Promoter composition vs. expression profiles of module genes. Shown is the promoter composition of genes in a module (left panel) along with the expression profiles of the corresponding genes (right panel). Each row represents one gene, where gene names are shown on the left. Binding sites for selected motifs are denoted by color bars, while position is denoted as distance from ATG. (a) Module 2 (b) Module 4 and Module 6.

Figure 5

Coherence of regulator expression with that of its targets. (a-c) Shown are the expression profiles of a transcription factor (red, magenta) vs. the expression profiles of all cycling genes whose promoter contains a binding motif for that factor (light gray). (a) ace2; (b) MBF (two cycling components are shown); (c) fkh2. (d) Expression profiles of histone genes in Module 1 (blue), ams2 (green) and MBF components rep2 (red) and cdc10 (magenta). (e) Expression profiles of cycling genes containing either an MCB motif (blue), an ACCCT box (red) or both (green).

Figure 6

A transcriptional regulation network for the S. pombe cell cycle. (a) An enhanced model for the transcriptional regulatory network controlling the S. pombe cell cycle. New insights or connections are denoted in red.
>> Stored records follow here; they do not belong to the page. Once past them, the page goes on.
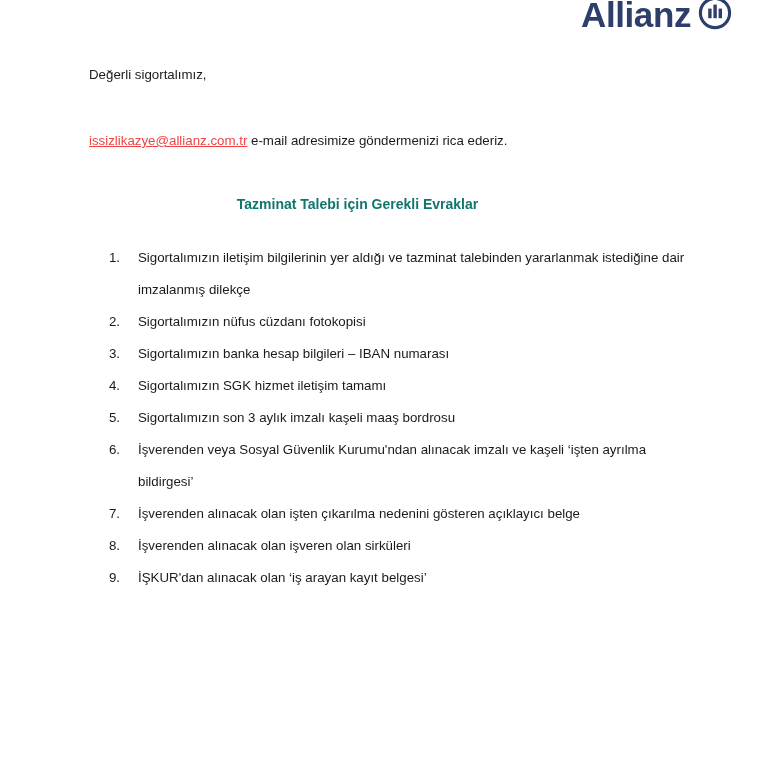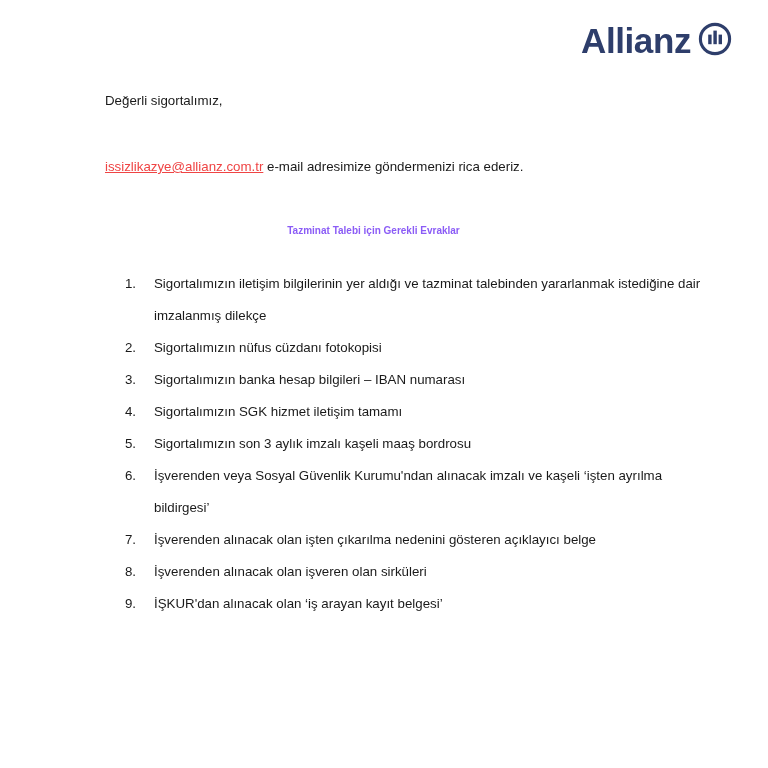--- a/index.html
+++ b/index.html
@@ -14,21 +14,20 @@
     color: #1a1a1a;
     overflow: hidden;
     position: relative;
   }
 
   .page {
     position: relative;
     width: 768px;
     height: 585px;
     box-sizing: border-box;
-    margin-top: 26px;
   }
 
   
   .logo-block {
     position: absolute;
     top: -4px;
     right: 36px;
     display: flex;
     align-items: center;
     gap: 7px;
@@ -42,21 +41,21 @@
     color: #2e3e6b;
     line-height: 1;
   }
   .logo-mark {
     display: block;
   }
 
   
   .content {
     position: absolute;
-    left: 105px;
+    left: 89px;
     top: 66px;
     width: 600px;
   }
   p.para {
     margin: 0;
     font-size: 13.3px;
     line-height: 17px;
     color: #1a1a1a;
     white-space: nowrap;
   }
@@ -64,24 +63,24 @@
   .spacer-b { height: 20px; }
   .spacer-c { height: 47px; }
 
   a.maillink {
     color: #ef4444;
     text-decoration: underline;
   }
 
   h1.doc-heading {
     margin: 0;
-    font-size: 10px;
+    font-size: 14px;
     font-weight: bold;
     text-align: center;
-    color: #8b5cf6;
+    color: #0f766e;
     line-height: 17px;
     width: 537px;
   }
 
   
   ol.req-list {
     margin: 0;
     padding: 0;
     list-style: none;
     width: 600px;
Connections to novel motifs related to unknown regulators are denoted in green dashed lines. Fkh2* denotes Fkh2 bound to its target promoter. (b-d) Some of the regulatory motifs found in the cell cycle network. (b) Ace2 regulates its targets through a simple direct activation. (c) Ams2, controlled by MBF through the MCB motif, binds the ACCCT box [17]. Different genes have different combinations of these two sites in their promoters. Genes that have both MBF and Ams2 sites are part of a feed-forward loop. (d) Fkh2 regulates itself through a negative feedback loop, while being activated by Mbx1/Sep1/Plo1 complex.